As a national anthem, copies of "Indonesia Raya" cannot be circulated as merchandise to be sold. Consequently, the government had the obligation to obtain all the rights to distribute the song, including the original recording, from Yo Kim Tjan. In 1958, the government obtained the sole right to "Indonesia Raya" from Soepratman's family. The following year, Yo handed the original record of the song to the Indonesian government. With the recommendation of the Department of Education, the government also rewarded Soepratman's sisters with 250,000 Indonesian rupiah each on 31 May 1960.

== Legal basis ==
As stipulated by chapter XV, article 36B of the Constitution of Indonesia, "Indonesia Raya" is the national anthem of Indonesia. Furthermore, pursuant to 1958 State Gazette no. 44, only the first stanza of "Indonesia Raya" is to serve the function of a national anthem.

==Lyrics==
There is no official translation of "Indonesia Raya" into other languages. On 28 October 1953, on the 25th anniversary of the anthem, the Harian Umum daily published their own English, German, and Dutch translations of the song. A bulletin released by the former Department of Information used these translations. Currently, however, the translations are no longer published.

Official Indonesian text
Indonesia, tanah airku
Tanah tumpah darahku
Di sanalah aku berdiri
Jadi pandu ibuku

Indonesia, kebangsaanku
Bangsa dan tanah airku
Marilah kita berseru
Indonesia bersatu!

Hiduplah tanahku, hiduplah negeriku
Bangsaku, rakyatku, semuanya
Bangunlah jiwanya, bangunlah badannya
Untuk Indonesia Raya
Refrain:
Indonesia Raya, merdeka!

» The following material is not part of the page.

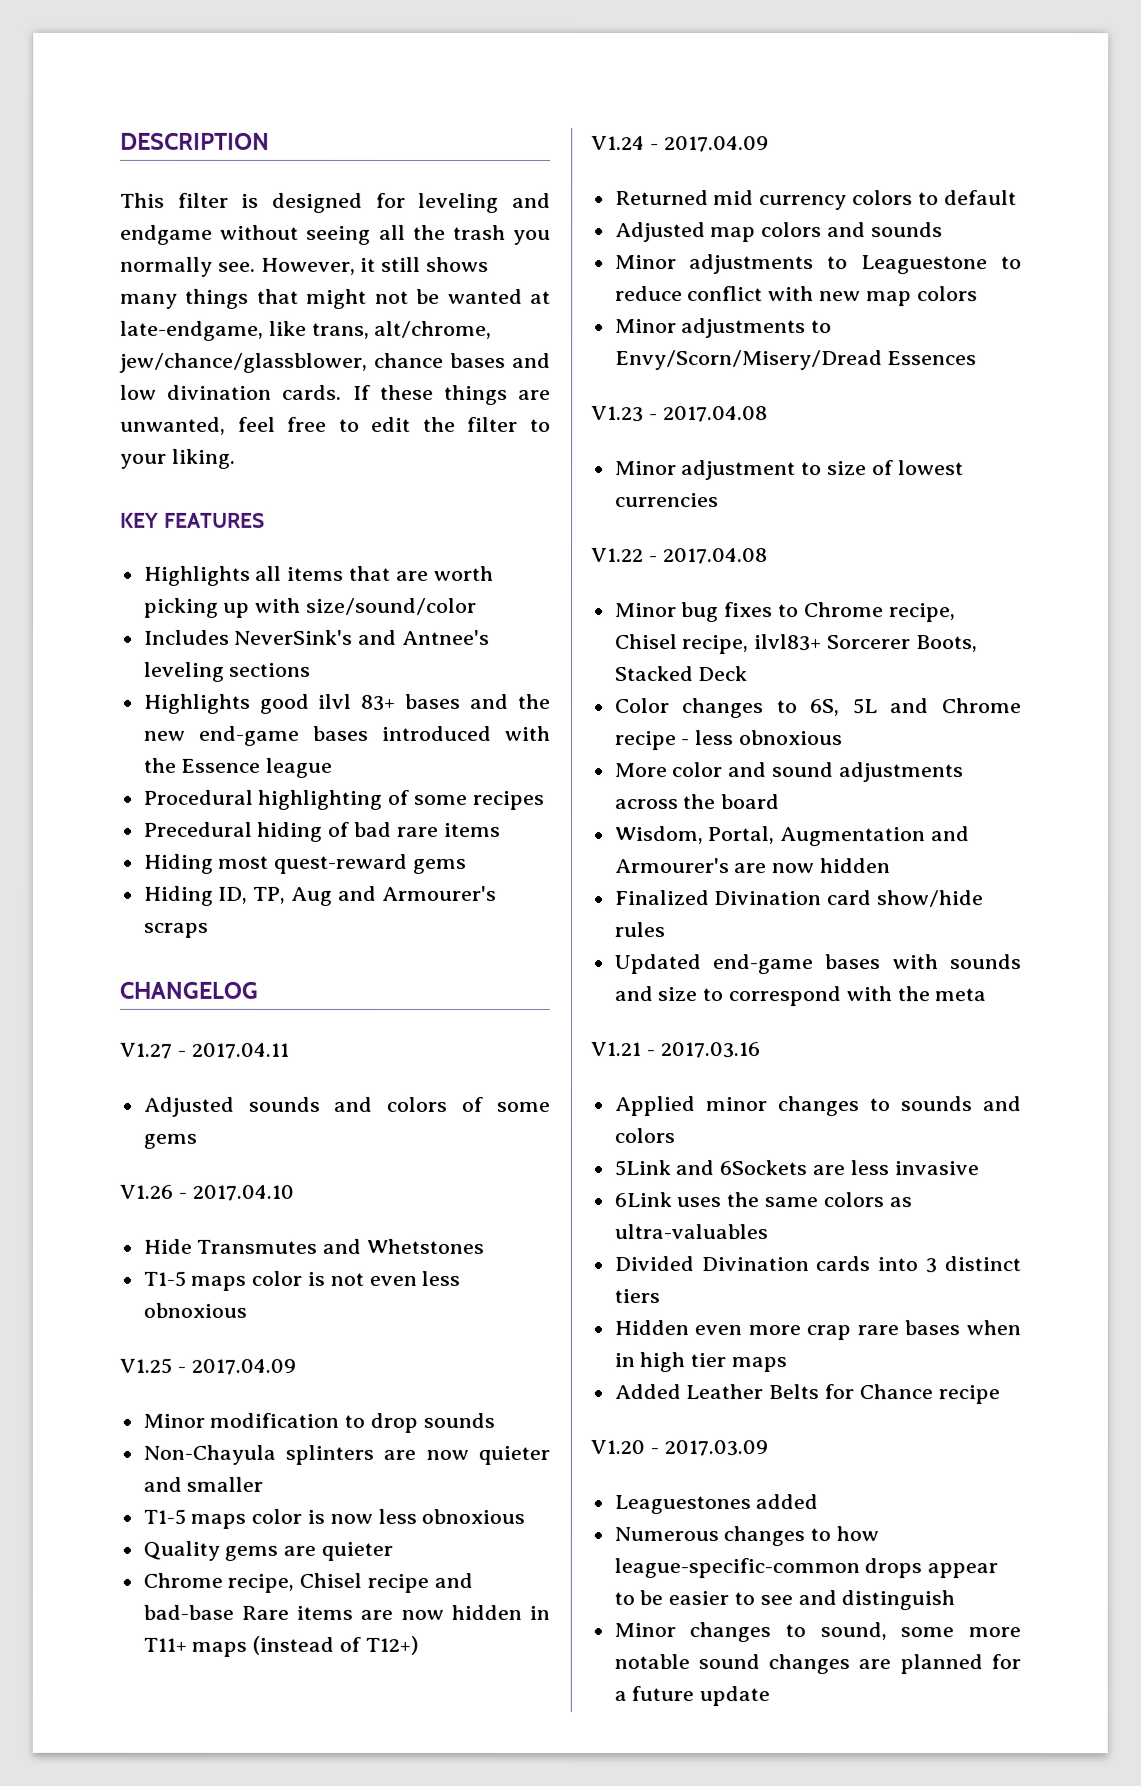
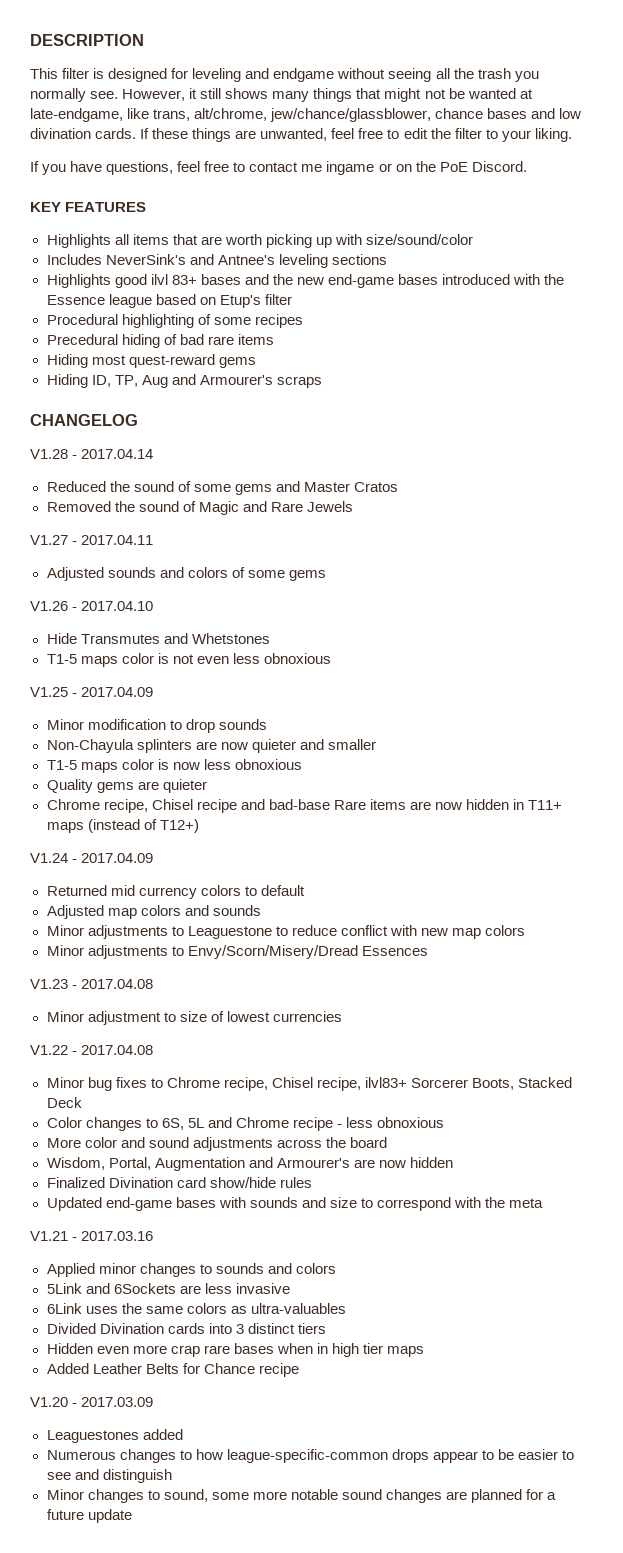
(236, 458) none -> [30,161,527,175] // If you have questions, feel free to contact me ingame or on the PoE Discord.
(334, 767) none -> [155,294,292,308] based on Etup's filter
(258, 990) none -> [30,449,154,459] [46,481,398,495] [46,501,353,515] // V1.28 - 2017.04.14 // Reduced the sound of some gems and Master Cratos // Removed the sound of Magic and Rare Jewels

Merdeka!
Tanahku, negeriku yang kucinta
Indonesia Raya, merdeka! Merdeka!
Hiduplah Indonesia Raya!

Indonesia, tanah yang mulia
Tanah kita yang kaya
Di sanalah aku berdiri
Untuk selama-lamanya

Indonesia, tanah pusaka
Pusaka kita semuanya
Marilah kita mendoa
"Indonesia bahagia!"

Suburlah tanahnya, suburlah jiwanya
Bangsanya, rakyatnya, semuanya
Sadarlah hatinya, sadarlah budinya
Untuk Indonesia Raya
Refrain

Indonesia, tanah yang suci
Tanah kita yang sakti
Di sanalah aku berdiri
Menjaga ibu sejati

Indonesia, tanah berseri
Tanah yang aku sayangi
Marilah kita berjanji
"Indonesia abadi!"

Selamatlah rakyatnya, selamatlah putranya
Pulaunya, lautnya, semuanya
Majulah negerinya, majulah pandunya
Untuk Indonesia Raya
Refrain

Van Ophuijsen orthography
Indonesia, tanah aïrkoe
Tanah toempah darahkoe
Di sanalah akoe berdiri
Djadi pandoe iboekoe

Indonesia, kebangsaänkoe
Bangsa dan tanah aïrkoe
Marilah kita berseroe
Indonesia bersatoe!

Hidoeplah tanahkoe, hidoeplah negrikoe
Bangsakoe, ra'jatkoe, sem'wanja
Bangoenlah djiwanja, bangoenlah badannja
Oentoek Indonesia Raja
Refrain:
Indonesia Raja, merdeka! merdeka!
Tanahkoe, negrikoe jang koetjinta
Indonesia Raja, merdeka! merdeka!
Hidoeplah Indonesia Raja!

Indonesia, tanah jang moelia
Tanah kita jang kaja
Di sanalah akoe berdiri
Oentoek slama-lamanja

Indonesia, tanah poesaka
P'saka kita sem'wanja
Marilah kita mendo'a
Indonesia bahagia!

Soeboerlah tanahnja, soeboerlah djiwanja
Bangsanja, ra'jatnja, sem'wanja
Sadarlah hatinja, sadarlah boedinja
Oentoek Indonesia Raja
Refrain:

Indonesia, tanah jang soetji
Tanah kita jang sakti
Di sanalah akoe berdiri
'Ndjaga iboe sedjati

Indonesia, tanah berseri
Tanah jang akoe sajangi
Marilah kita berdjandji
Indonesia abadi!

S'lamatlah ra'jatnja, s'lamatlah poetranja
Poelaunja, laoetnja, sem'wanja
Madjoelah neg'rinja, madjoelah pandoenja
Oentoek Indonesia Raja
Refrain:

English translation
Indonesia, my homeland
The land where I shed my blood
Right there, I stand
To be a guide of my motherland.

Indonesia, my nationality
My nation and my homeland
Let us exclaim
Indonesia unites.

Long live my land, long live my state
My nation, my people, entirely
Let us build its soul, let us build its body
For the Great Indonesia.
Chorus:
Great Indonesia, independent and sovereign,
My land, my country which I love
Great Indonesia, independent and sovereign!
Long live Great Indonesia!

Indonesia, a noble land
Our wealthy land
Right there, I stand
Forever and ever.

Indonesia, a hereditary land
A heritage of ours
Let us pray
To Indonesians' happiness.

Fertile may its soil, flourish may its soul
Its nation, its people, entirely,
Aware may its heart, aware may its mind,
For Great Indonesia.
Chorus

Indonesia, a sacred land,
Our victorious land,
Right there, I stand,
To guard the pure motherland.

Indonesia, a radiant land,
A land which I adore,
Let us pledge,
Indonesia is eternal,

Safe may its people, safe may its children,
Its islands, its seas, entirely,
The state progresses, its scouts advance,
For Great Indonesia.
Chorus

== See also ==

- "Bangun Pemudi-Pemuda"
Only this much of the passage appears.